Kerja sama dari pemerintah pusat dan daerah, menurut Hanum, juga harus melibatkan akademisi dan dari pihak swasta, sebab urusan kesehatan jiwa tidak hanya kuratif saja, tetapi juga termasuk promotif dan pencegahan (preventif).


“Di skala mikro, seperti di tingkat perusahaan, setelah sesi jam kerja, perusahaan dapat mengadakan pembekalan secara agama, sharing session, town hall meeting jika memungkinkan, atau sekadar sesi berbagi yang dibantu oleh fasilitator bekerja sama dengan wellness center,” paparnya.

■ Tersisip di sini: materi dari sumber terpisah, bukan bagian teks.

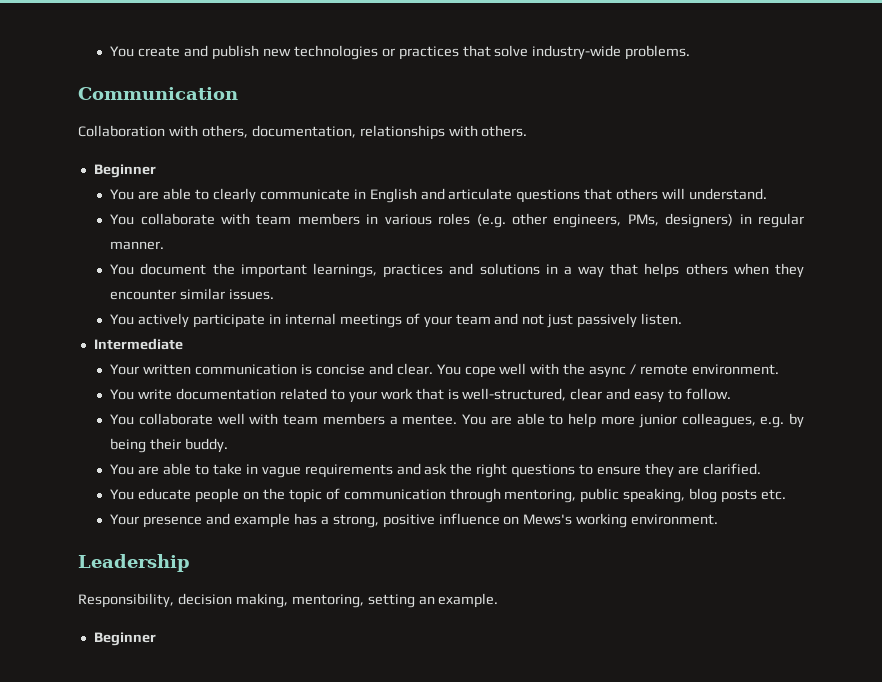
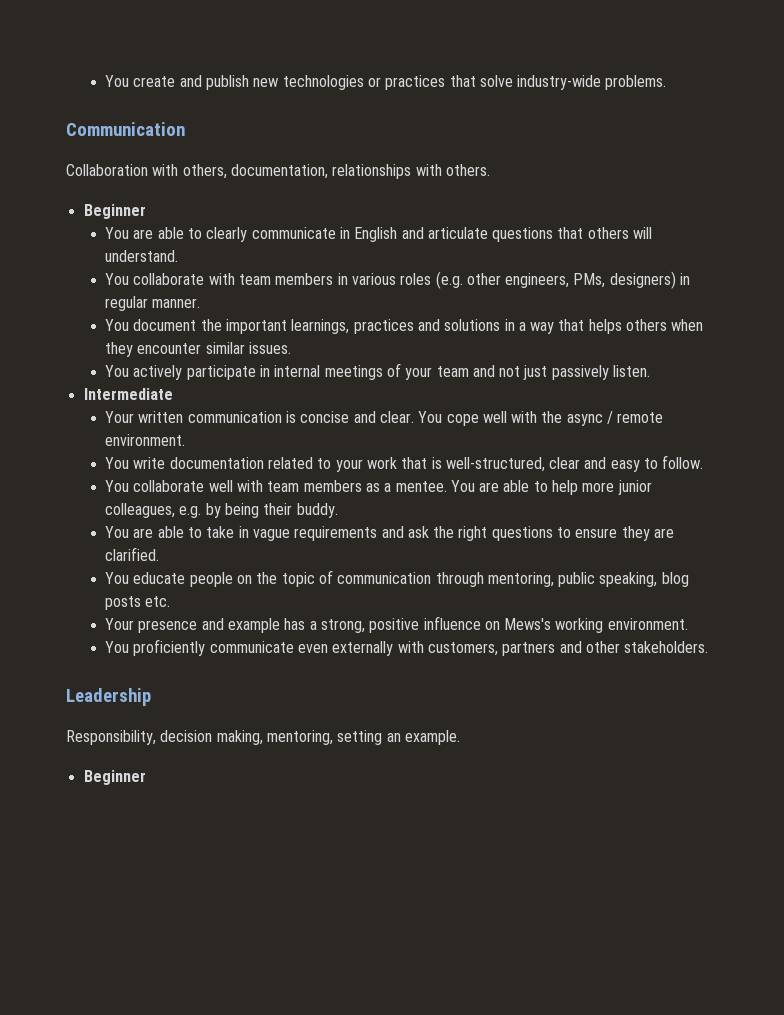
(385, 419) none -> [365,483,380,492] as
(719, 519) none -> [104,639,709,656] // You proficiently communicate even externally with customers, partners and other stakeholders.

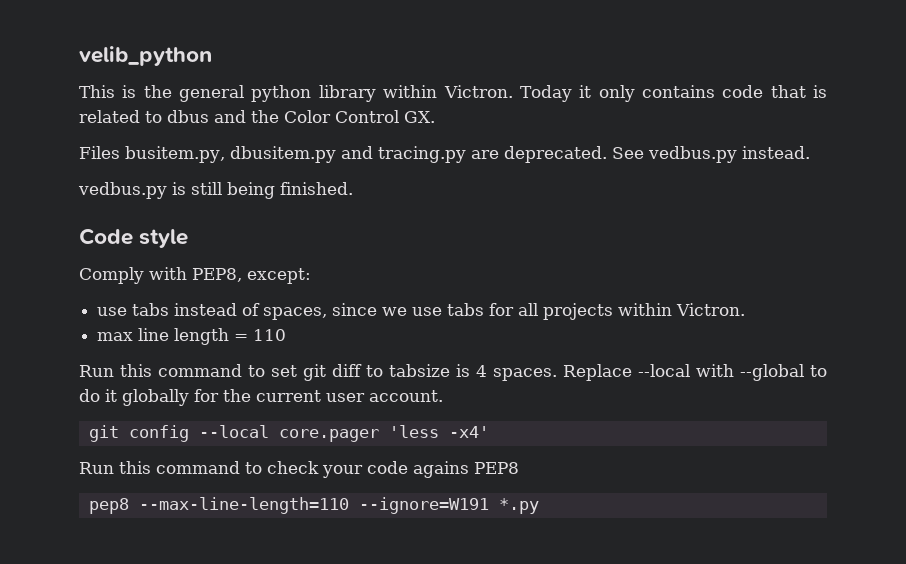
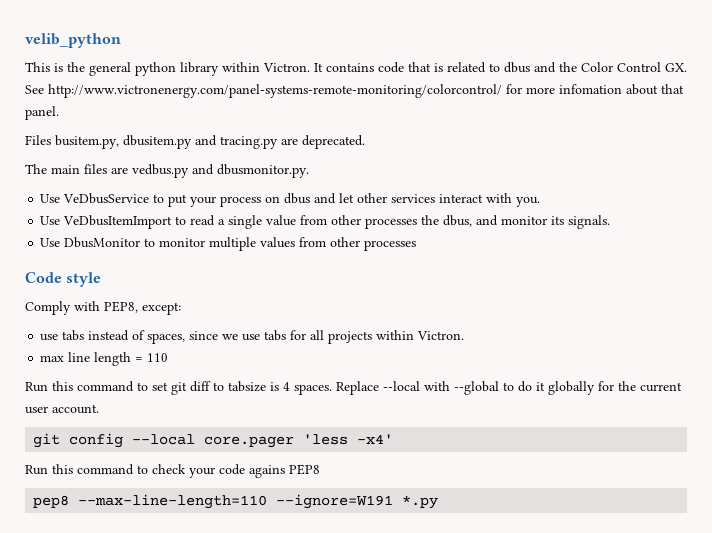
[519,85,635,102] Today it only -> [314,63,323,72] It
(435, 117) none -> [25,84,684,98] [25,106,59,120] See http://www.victronenergy.com/panel-systems-remote-monitoring/colorcontrol/ for more infomation about that panel.
[611,146,810,163] [78,182,353,199] See vedbus.py instead. // vedbus.py is still being finished. -> [25,164,309,178] [40,193,541,207] [40,215,611,229] [40,237,417,251] // The main files are vedbus.py and dbusmonitor.py. // Use VeDbusService to put your process on dbus and let other services interact with you. // Use VeDbusItemImport to read a single value from other processes the dbus, and monitor its signals. // Use DbusMonitor to monitor multiple values from other processes

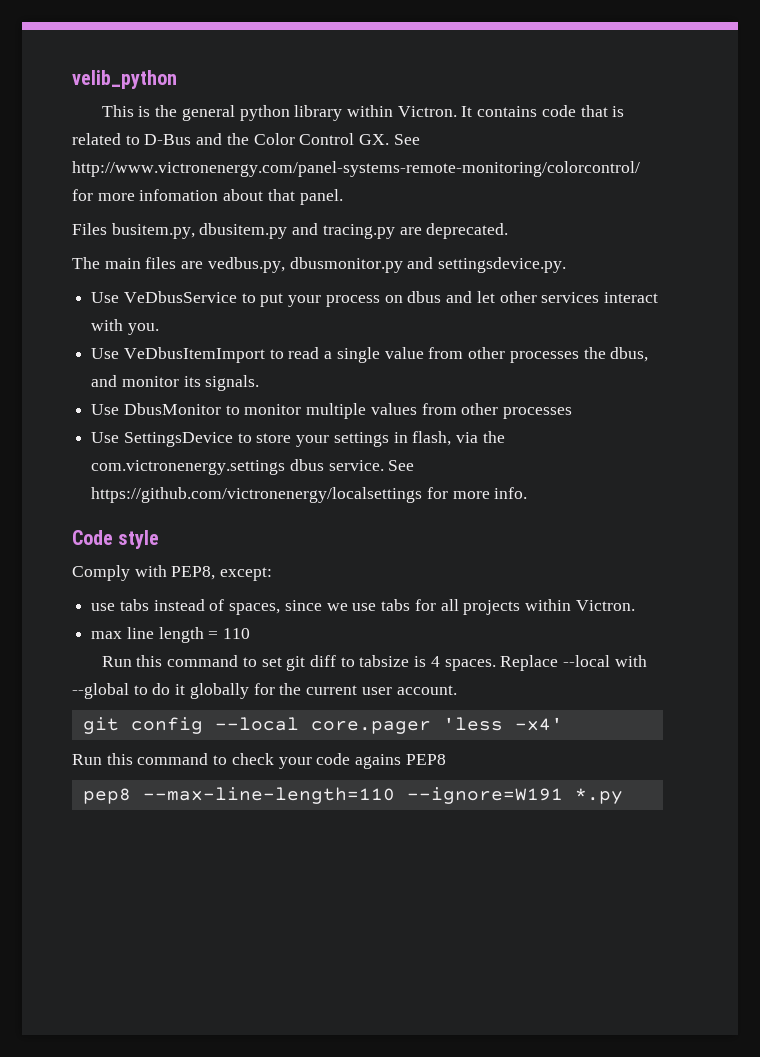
[504,62,530,73] dbus -> [144,134,192,145] D-Bus
[132,164,309,178] vedbus.py and dbusmonitor.py. -> [207,257,567,273] vedbus.py, dbusmonitor.py and settingsdevice.py.
(417, 245) none -> [91,431,505,447] [91,459,415,475] [91,487,528,503] // Use SettingsDevice to store your settings in flash, via the com.victronenergy.settings dbus service. See https://github.com/victronenergy/localsettings for more info.

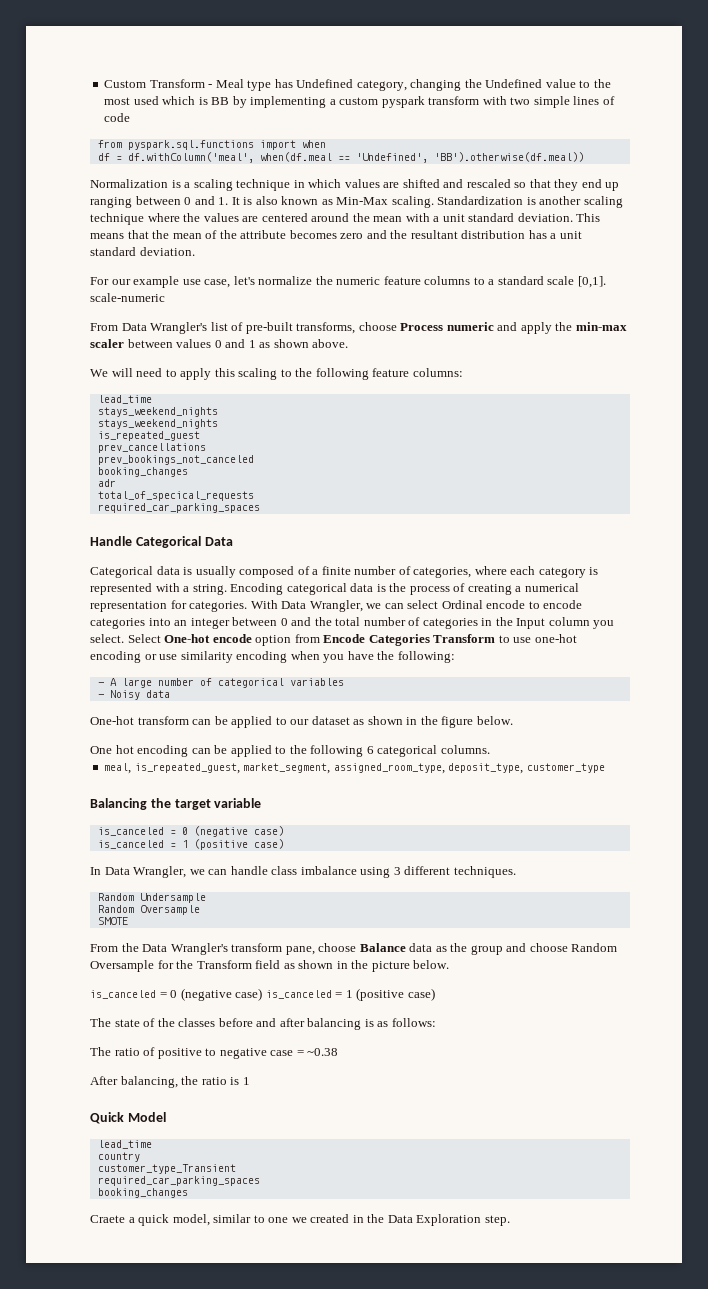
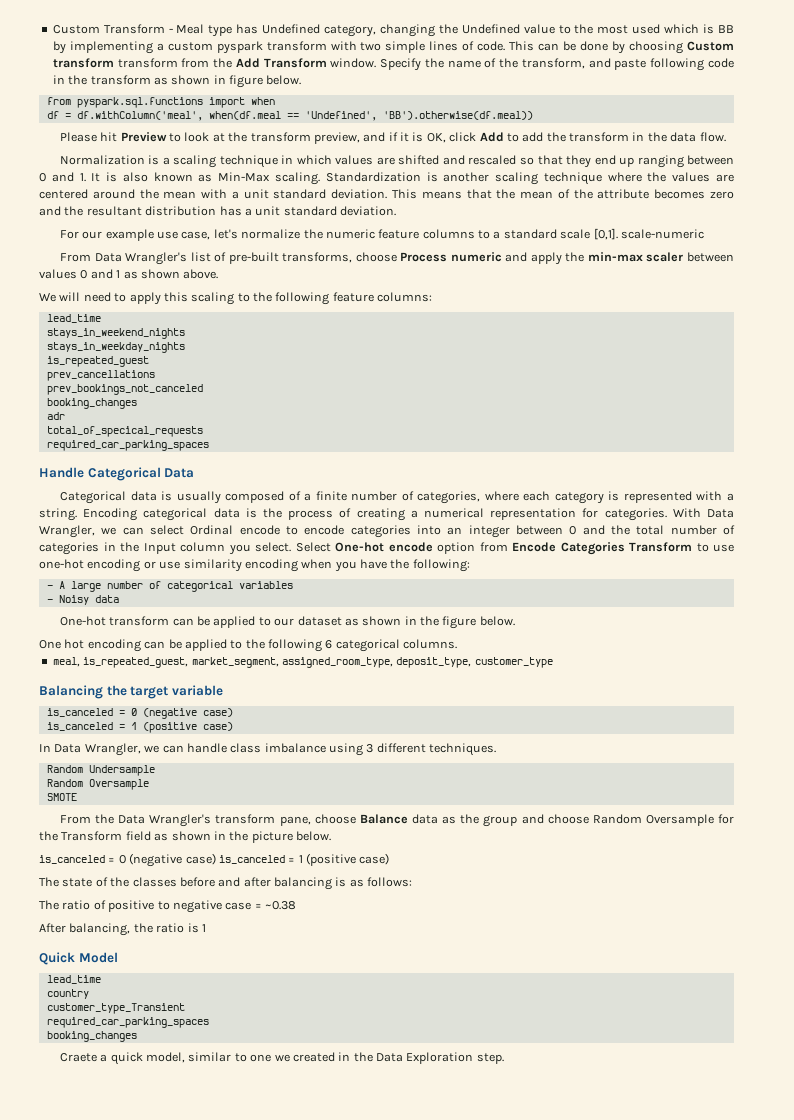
[104,113,131,122] code -> [477,41,735,54] [52,58,734,71] [52,75,302,88] code. This can be done by choosing Custom transform transform from the Add Transform window. Specify the name of the transform, and paste following code in the transform as shown in figure below.
(584, 157) none -> [59,132,726,144] // Please hit Preview to look at the transform preview, and if it is OK, click Add to add the transform in the data flow.
[97,407,218,417] [97,419,218,429] stays_weekend_nights // stays_weekend_nights -> [46,328,185,339] [46,342,185,353] stays_in_weekend_nights // stays_in_weekday_nights

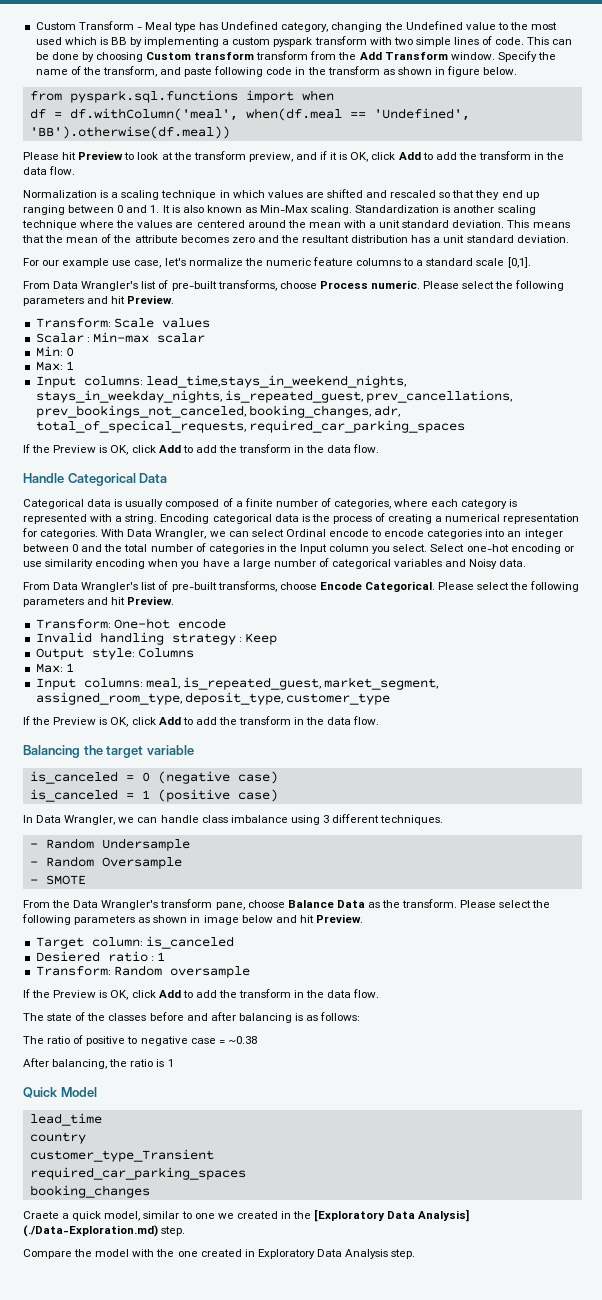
[620,229,704,239] scale-numeric -> (531, 262) none
[450,252,735,265] [39,269,219,279] [39,292,433,305] [46,314,101,323] [46,328,185,339] [46,342,185,353] [46,356,149,367] [46,370,155,381] [46,384,203,395] [46,398,137,409] [46,412,65,420] [46,426,203,437] [46,440,209,451] numeric and apply the min-max scaler between values 0 and 1 as shown above. // We will need to apply this scaling to the following feature columns: // lead_time // stays_in_weekend_nights // stays_in_weekday_nights // is_repeated_guest // prev_cancellations // prev_bookings_not_canceled // booking_changes // adr // total_of_specical_requests // required_car_parking_spaces -> [370,280,565,291] [23,295,175,306] [35,318,210,328] [35,332,205,343] [35,346,74,357] [35,361,74,371] [35,375,406,388] [35,390,512,403] [35,405,400,418] [35,420,465,433] [23,444,380,455] numeric. Please select the following parameters and hit Preview. // Transform: Scale values // Scalar : Min-max scalar // Min: 0 // Max: 1 // Input columns: lead_time,stays_in_weekend_nights, stays_in_weekday_nights, is_repeated_guest, prev_cancellations, prev_bookings_not_canceled, booking_changes, adr, total_of_specical_requests, required_car_parking_spaces // If the Preview is OK, click Add to add the transform in the data flow.
[335,542,734,555] One-hot encode option from Encode Categories Transform to use -> (465, 548) none
[390,559,470,572] [46,581,65,589] the following: // - A -> [232,561,240,567] a
[46,595,119,605] [59,616,515,629] [39,639,458,652] // - Noisy data // One-hot transform can be applied to our dataset as shown in the figure below. // One hot encoding can be applied to the following 6 categorical columns. // -> [445,559,527,569] [23,581,580,592] [23,596,175,607] [35,618,226,629] [35,632,277,645] [35,648,194,660] [35,663,74,673] [35,678,143,690] and Noisy data. // From Data Wrangler's list of pre-built transforms, choose Encode Categorical. Please select the following parameters and hit Preview. // Transform: One-hot encode // Invalid handling strategy : Keep // Output style: Columns // Max: 1 // Input columns:
(553, 662) none -> [23,716,380,727] // If the Preview is OK, click Add to add the transform in the data flow.
(497, 749) none -> [29,843,38,848] -
(155, 770) none -> [29,861,38,866] -
(149, 784) none -> [29,879,38,884] -
[411,814,438,824] data -> [336,900,365,908] Data
[483,814,734,827] [39,831,331,843] [39,853,390,867] group and choose Random Oversample for the Transform field as shown in the picture below. // is_canceled = 0 (negative case) is_canceled = 1 (positive case) -> [402,899,551,908] [22,914,363,925] [35,936,234,949] [35,951,165,962] [35,965,250,978] [23,989,380,1000] transform. Please select the following parameters as shown in image below and hit Preview. // Target column: is_canceled // Desiered ratio : 1 // Transform: Random oversample // If the Preview is OK, click Add to add the transform in the data flow.
[376,1052,474,1064] Data Exploration -> [314,1209,470,1222] [23,1225,186,1237] [23,1249,389,1259] [Exploratory Data Analysis] (./Data-Exploration.md) step. // Compare the model with the one created in Exploratory Data Analysis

Kebijakan pemerintah yang ada saat ini, menurut Hanum, seperti BPJS Kesehatan sebenarnya juga telah menanggung pembiayaan penyakit terkait kesehatan mental. Namun sayangnya, tidak semua orang mengetahui perihal tersebut sehingga sosialisasi menjadi penting agar masyarakat mengetahui hal tersebut.


Di samping itu, pemerintah melalui Kartu Prakerja juga terbukti telah dapat mengurangi rasa cemas karena dapat memberikan jaminan serta dapat menjadi salah satu coping mechanism kecemasan masyarakat, khususnya masyarakat usia produktif pencari kerja.


Hanum juga menyinggung dampak pandemi terhadap kesehatan mental para peserta didik yang menjalankan pembelajaran jarak jauh (PJJ). Hasil studi LPEM menemukan bahwa salah satu yang menyebabkan PJJ tidak efektif adalah daya tangkap dan pemahaman pelajaran yang rendah. Hal tersebut ditambah adanya kekhawatiran orangtua bahwa anak akan rentan stres dan munculnya kecanduan anak terhadap gawai.


“Mengubah kurikulum memang menjadi jalan yang panjang. Tetapi, pemerintah dapat menyiasatinya dengan mengubah cara mengajarnya (melalui) PR-nya tidak terlalu banyak, (serta) di sela-sela pembelajaran (terdapat) ice breaking, sehingga anak tidak terlalu terbebani,” pungkas Hanum.